What is XML? An overview of extensible markup language

XML is a text-based data format that is used, among other things, for storing data and platform-independent data exchanges online. XML forms the basis for other languages such as HTML and can be read by humans and machines alike.

What is XML?

XML stands for “Extensible Markup Language”. According to the definition of XML it’s a markup language used to represent data in a structured text file, which can be evaluated by humans and computers. The meta language was developed by the World Wide Web Consortium as early as 1998 and is now an indispensable part of web development. The current version of XML, the fifth edition, was published in 2008. The standard character encoding of XML documents is UTF-8.

The usage and function of XML

XML can be used in many different ways. It all begins with the creation of an XML file which is a text document with the extension .xml created using any text editor. For a document to be valid you must adhere to the syntax of the language. These documents can be used, for example, when HTML reaches its limits. This is often the case, for example, with website sitemaps. A sitemap.xml file is created here.

To read in the XML documents, a parser is needed. This provides a programming interface through which applications can access the XML document. Access happens via:

  • DOM: The XML document is represented as a tree structure and can be read in this way. Changing the tree structure and writing to the structure are also enabled.
  • Pull-API: Data from an XML document is processed sequentially and mostly event-based.
  • SAX: The XML document is treated as a sequential data stream.

Standard web browsers usually include a parser, which simplifies reading XML documents.

Use of XML

The extensible markup language is used across many different areas. For example, it can be used as the basis for other languages. HTML, the Hypertext Markup Language, is based on XML. SVG, the most popular file format for vector graphics, is also based on XML.

However, XML isn’t just relevant as a basis for other languages. In web development, pure XML is often used to set up website sitemaps. In addition, the extensible markup language can be used to create XML databases. These document-oriented databases are more flexible than relational databases and unsurprisingly very popular.

How is XML structured?

At first glance, XML documents resemble HTML documents. That’s because HTML is built on the extensible markup language and uses the same notation accessing various attributes and tags.

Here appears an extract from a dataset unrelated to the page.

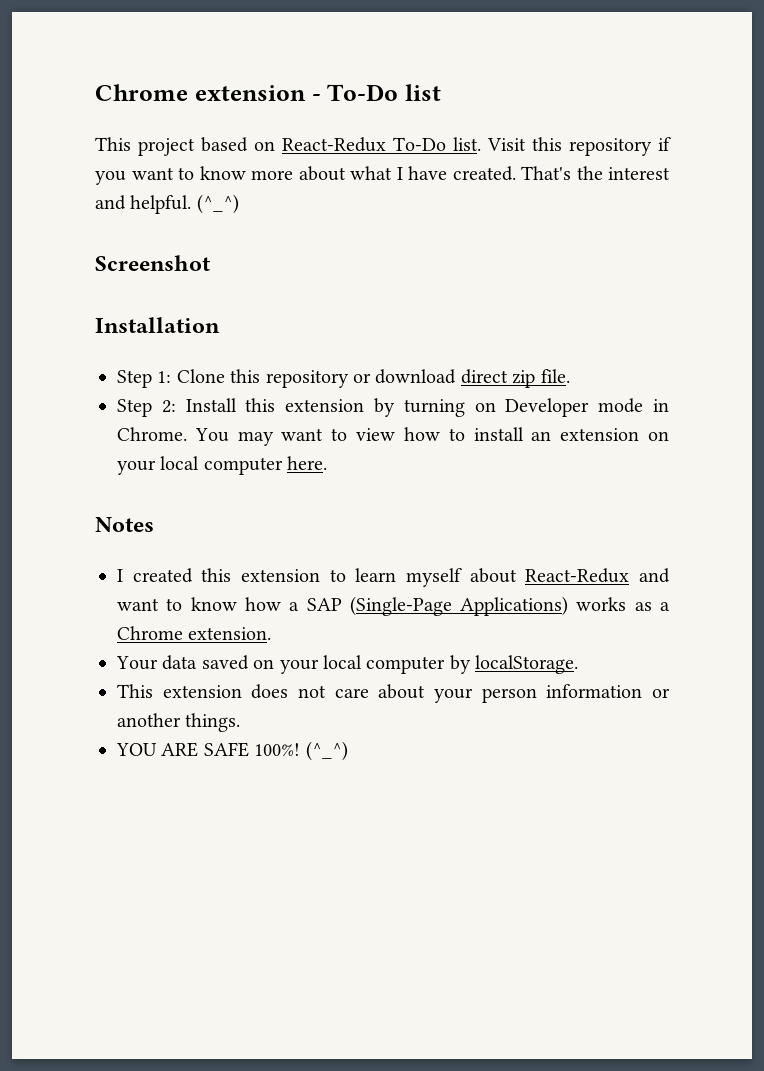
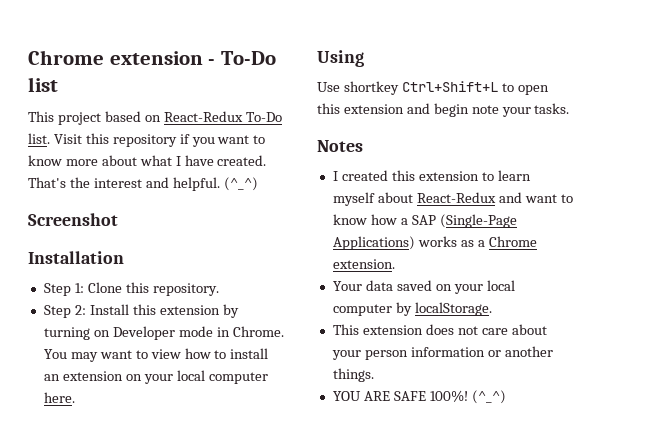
[265,369,570,388] repository or download direct zip file. -> [152,283,219,296] repository.
(328, 463) none -> [317,50,364,67] [317,81,549,95] [317,103,570,117] // Using // Use shortkey Ctrl+Shift+L to open this extension and begin note your tasks.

With XML you can distinguish between different document types. Document-centric XML documents are largely comprehensible to human readers without additional information and are only slightly structured. However, this reduces their machine readability enormously. In a sense, data-centric XML documents can be regarded as the opposite. The high degree of structuring goes hand in hand with good machine readability. For human readers, data-centric documents are intuitive, but hardly comprehensible. Finally, as a compromise, there are semi-structured documents.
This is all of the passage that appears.